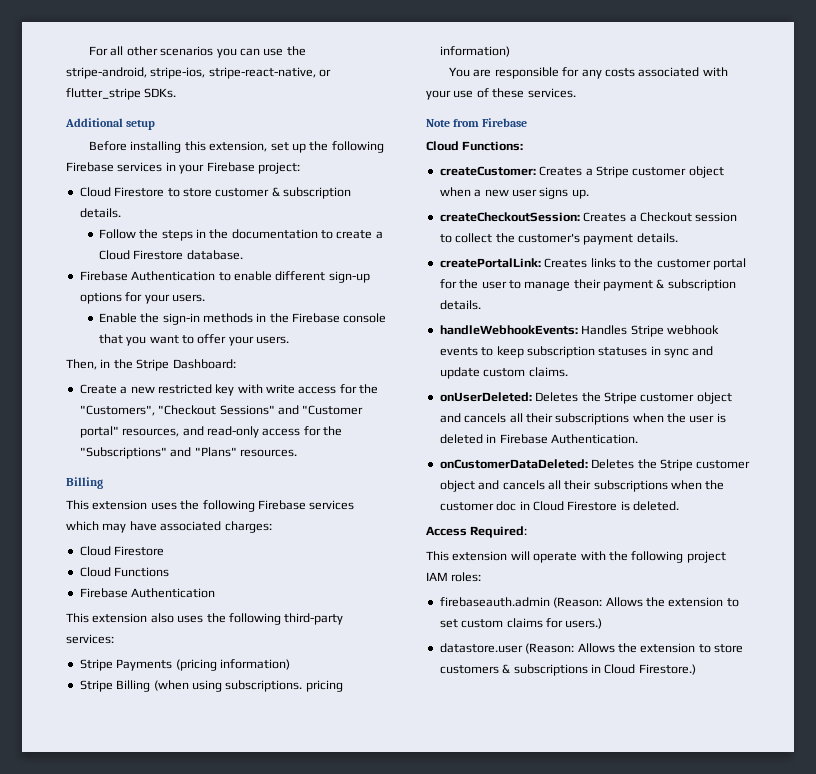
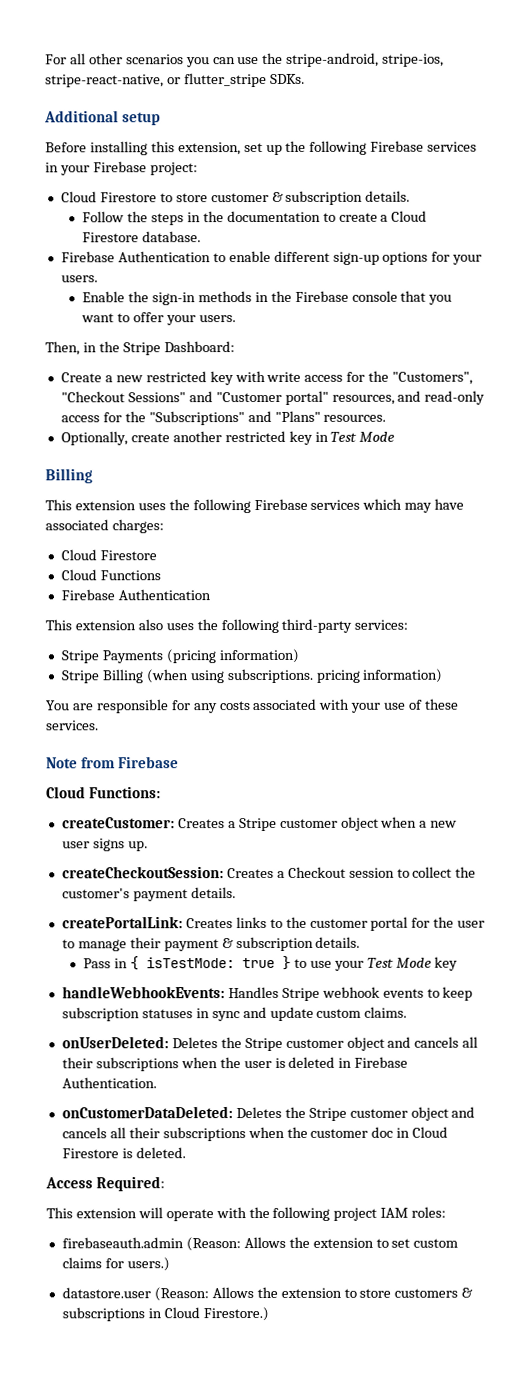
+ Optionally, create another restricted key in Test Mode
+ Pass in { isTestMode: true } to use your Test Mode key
+---+
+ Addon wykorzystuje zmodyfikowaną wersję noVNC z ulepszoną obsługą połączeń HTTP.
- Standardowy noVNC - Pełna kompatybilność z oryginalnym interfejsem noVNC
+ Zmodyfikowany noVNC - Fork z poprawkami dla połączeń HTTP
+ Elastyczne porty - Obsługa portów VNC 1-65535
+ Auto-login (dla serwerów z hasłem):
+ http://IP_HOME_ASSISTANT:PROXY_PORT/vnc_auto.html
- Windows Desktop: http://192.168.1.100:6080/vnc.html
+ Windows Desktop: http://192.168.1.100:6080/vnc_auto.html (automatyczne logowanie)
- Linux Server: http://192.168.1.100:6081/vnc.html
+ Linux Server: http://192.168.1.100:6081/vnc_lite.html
+---+
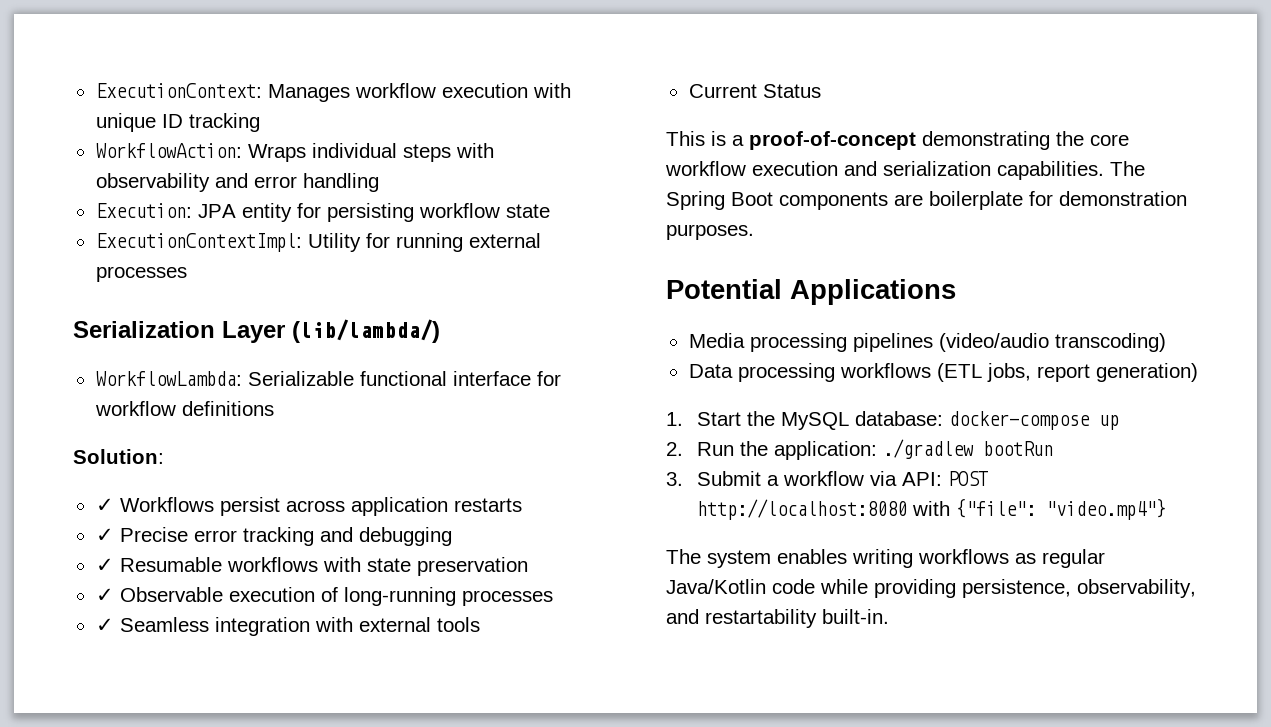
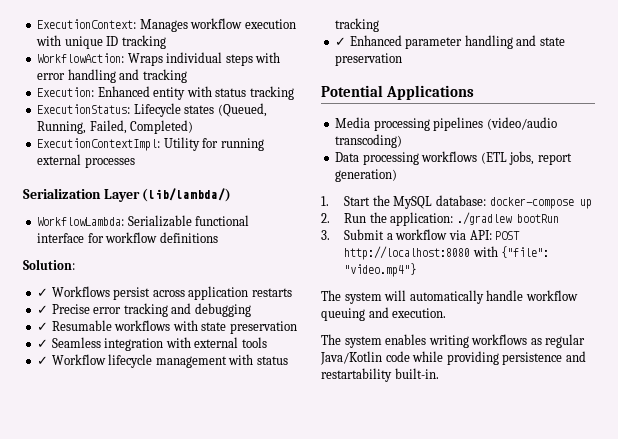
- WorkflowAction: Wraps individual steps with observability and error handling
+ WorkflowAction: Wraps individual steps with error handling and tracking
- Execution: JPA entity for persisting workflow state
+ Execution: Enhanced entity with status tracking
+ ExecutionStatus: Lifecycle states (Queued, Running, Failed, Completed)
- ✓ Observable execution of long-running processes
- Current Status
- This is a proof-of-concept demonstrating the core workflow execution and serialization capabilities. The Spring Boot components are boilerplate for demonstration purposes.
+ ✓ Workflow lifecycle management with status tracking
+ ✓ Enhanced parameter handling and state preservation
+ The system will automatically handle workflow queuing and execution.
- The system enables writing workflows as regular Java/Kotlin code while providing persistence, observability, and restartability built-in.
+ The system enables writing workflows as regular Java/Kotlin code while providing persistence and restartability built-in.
+---+
An exact, complete copy of the lines above from the one with "in Test Mode" through the one with "Test Mode key" is the whole answer.

+ Optionally, create another restricted key in Test Mode
+ Pass in { isTestMode: true } to use your Test Mode key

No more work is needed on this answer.